The linear regression found that the OMR device, on average, recorded measurements -0.44 standard deviations lower than the Actigraph (95% CI: –0.69 to –0.19, p<0.001).

Linear regression coefficients for mean bias

Term	B	SE¹	t	95% CI		p-value
Term	B	SE¹	t	Lower	Upper	p-value
(Intercept)	−0.4400	0.1254	−3.5075	−0.6920	−0.1880	<0.001
R² = 0.000; Sigma = 0.896; AIC = 137; Residual df = 50; No. Obs. = 51
¹ SE = Standard Error

A linear mixed model with a random intercept was first used to estimate the mean bias between the two devices. The outcome was the standardized difference between devices, and the model included only a fixed intercept and a random intercept, which allows each individual to start at a different baseline level of device difference, accounting for the clustering of repeated measurements within individuals. The fixed intercept estimates whether, on average, one device gives higher or lower values than the other across the sample. The analysis found that the OMR device, on average, recorded measurements -0.45 standard deviations lower than the Actigraph (95% CI: –0.81 to –0.10, p=0.014). Substantial correlation was observed for measurements within individuals with ICC=0.354.

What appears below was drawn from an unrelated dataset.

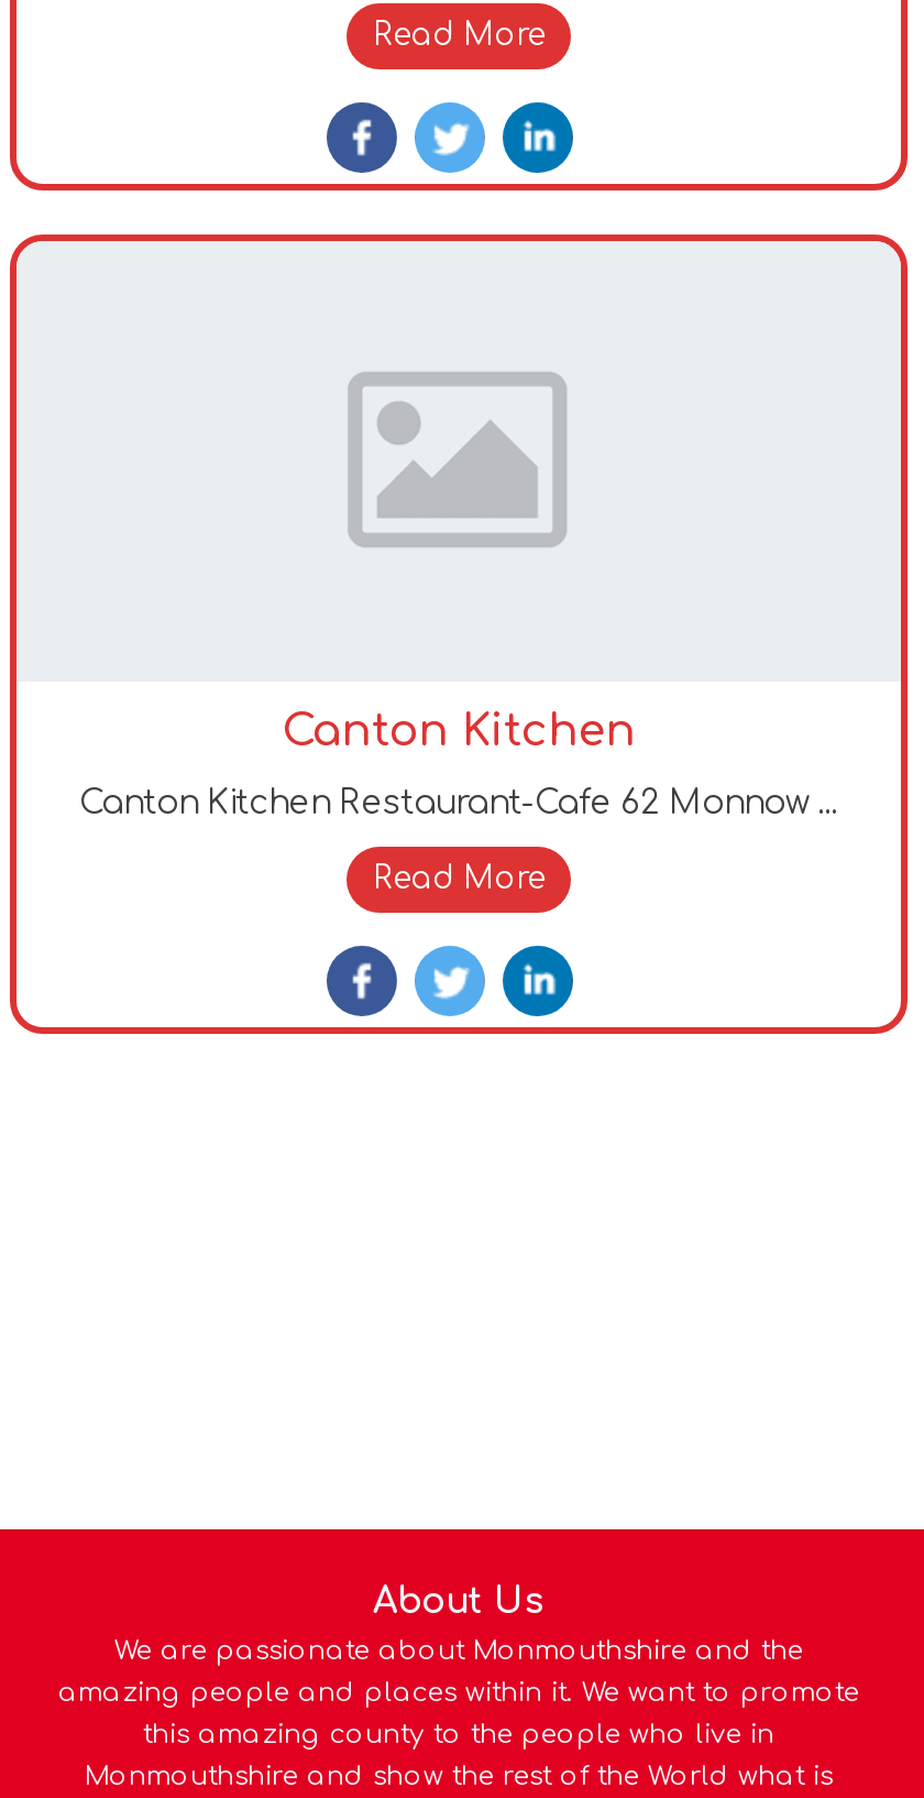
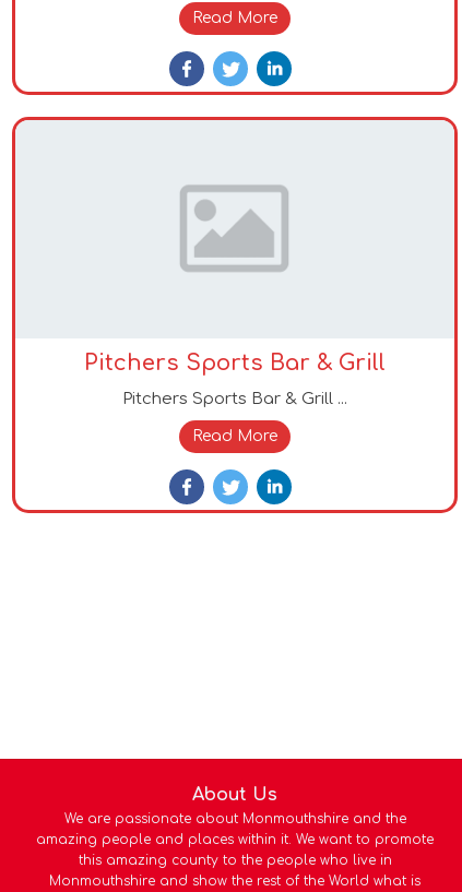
[282,706,636,757] Canton Kitchen -> [84,351,386,376] Pitchers Sports Bar & Grill
[79,786,838,823] Canton Kitchen Restaurant-Cafe 62 Monnow ... -> [122,390,347,409] Pitchers Sports Bar & Grill ...

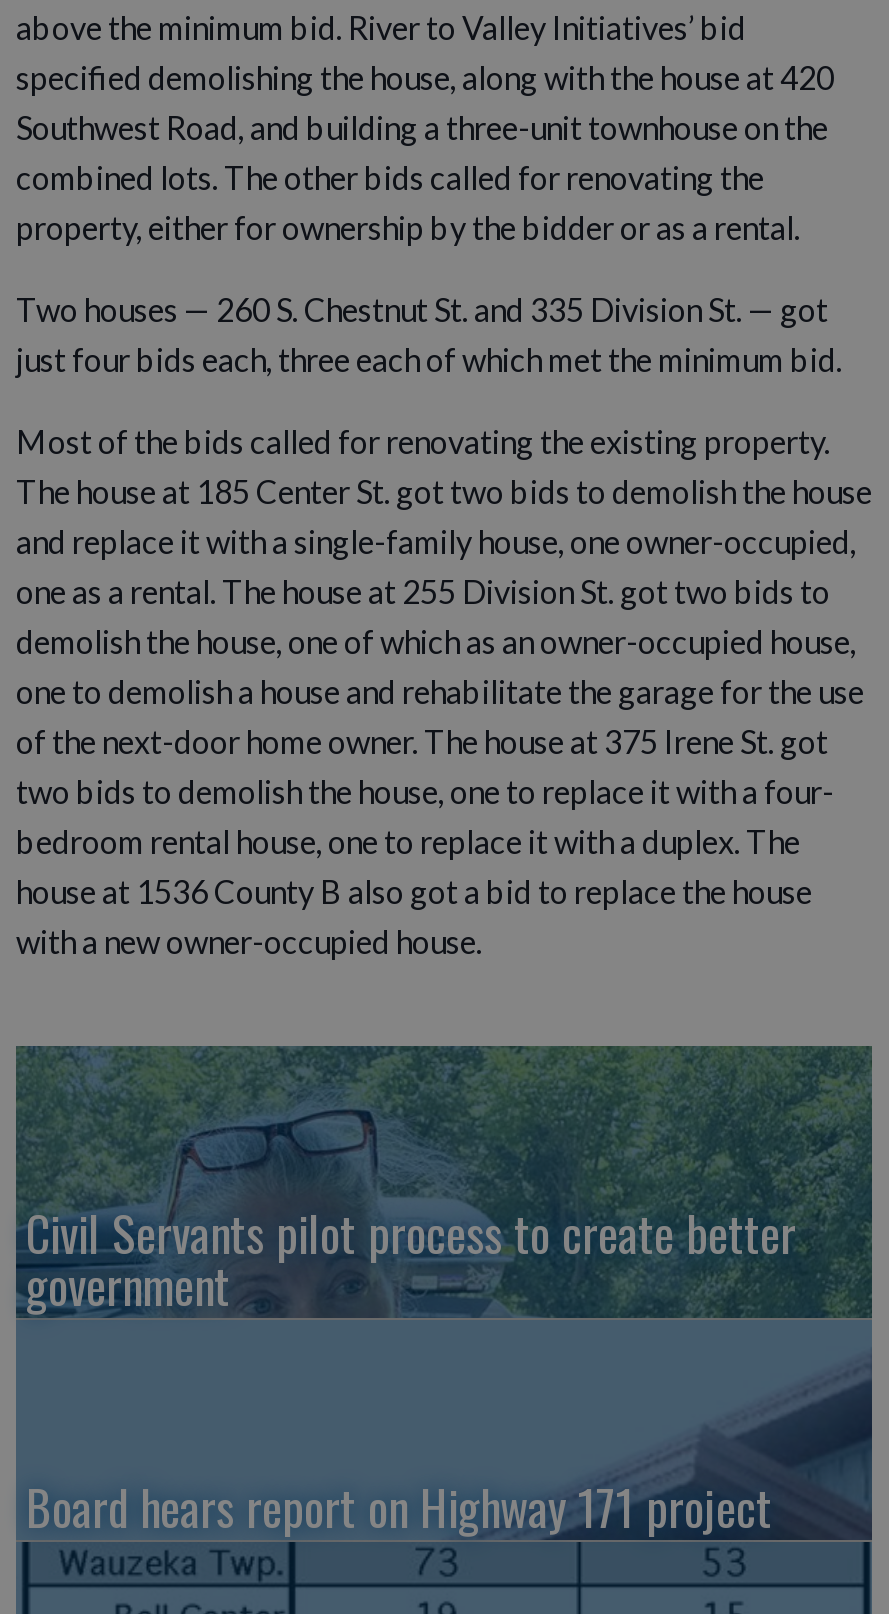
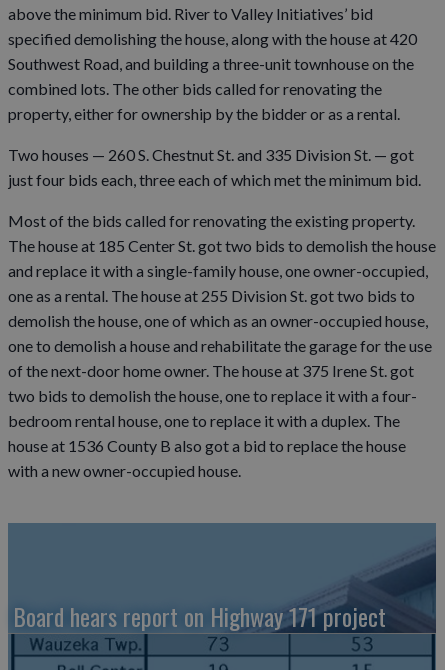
[14,1044,874,1320] [image] | Civil Servants pilot process to create better | government -> none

Linear mixed model regression coefficients for mean bias

Term	B	SE¹	t	95% CI		p-value
Term	B	SE¹	t	Lower	Upper	p-value
(Intercept)	−0.4525	0.1778	−2.5455	−0.8099	−0.0951	0.014
id.SD (Intercept)	0.5413
Residual.SD (Observations)	0.7309
Sigma = 0.731; AIC = 135; Residual df = 48; No. Obs. = 51
¹ SE = Standard Error

Reproduced linear model compared to the bootstrapped linear mixed model

Change in regression coefficients

Term	B	boot.B	B_diff	%_Diff	Diff_10%	Diff_0.1	Diff_0.2
Intercept	−0.4400	−0.4511	0.0111	2.5300	No	No	No
B = standardized regression coefficient reproduced B; boot.B = boostrapped standardized reproduced B; B_diff = change in B - boot.B; %_Diff = percentage difference; Diff_10% = difference ≥10% ; Diff_0.1 and Diff_0.2 = absolute difference ≥0.1 and ≥0.2, respectively.

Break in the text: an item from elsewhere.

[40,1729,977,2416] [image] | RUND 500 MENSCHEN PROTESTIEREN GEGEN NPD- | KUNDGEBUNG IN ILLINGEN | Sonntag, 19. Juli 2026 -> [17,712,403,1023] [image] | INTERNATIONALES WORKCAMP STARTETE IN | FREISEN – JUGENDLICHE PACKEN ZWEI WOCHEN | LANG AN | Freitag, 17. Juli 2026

Change in lower 95% confidence interval

Term	Lower	boot.Lower	Lower_diff	%_Diff	Diff_10%	Diff_0.1	Diff_0.2
Intercept	−0.6920	−0.7885	0.0966	13.9600	Yes	No	No
Lower = standardized reproduced lower CI; boot.Lower = boostrapped standardized reproduced lower CI; Lower_diff = change in Lower - boot.Lower; %_change = percentage difference; Diff_10% = difference ≥10% ; Diff_0.1 and Diff_0.2 = absolute difference ≥0.1 and ≥0.2, respectively.

Change in upper 95% confidence interval

Term	Upper	boot.Upper	Upper_diff	%_Diff	Diff_10%	Diff_0.1	Diff_0.2
Intercept	−0.1880	−0.1119	−0.0761	−40.4900	Yes	No	No
Upper = standardized reproduced upper CI; boot.Upper = boostrapped standardized reproduced upper CI; Upper_diff = change in Upper - boot.Upper; %_change = percentage difference; Diff_10% = difference ≥10% ; Diff_0.1 and Diff_0.2 = absolute difference ≥0.1 and ≥0.2, respectively.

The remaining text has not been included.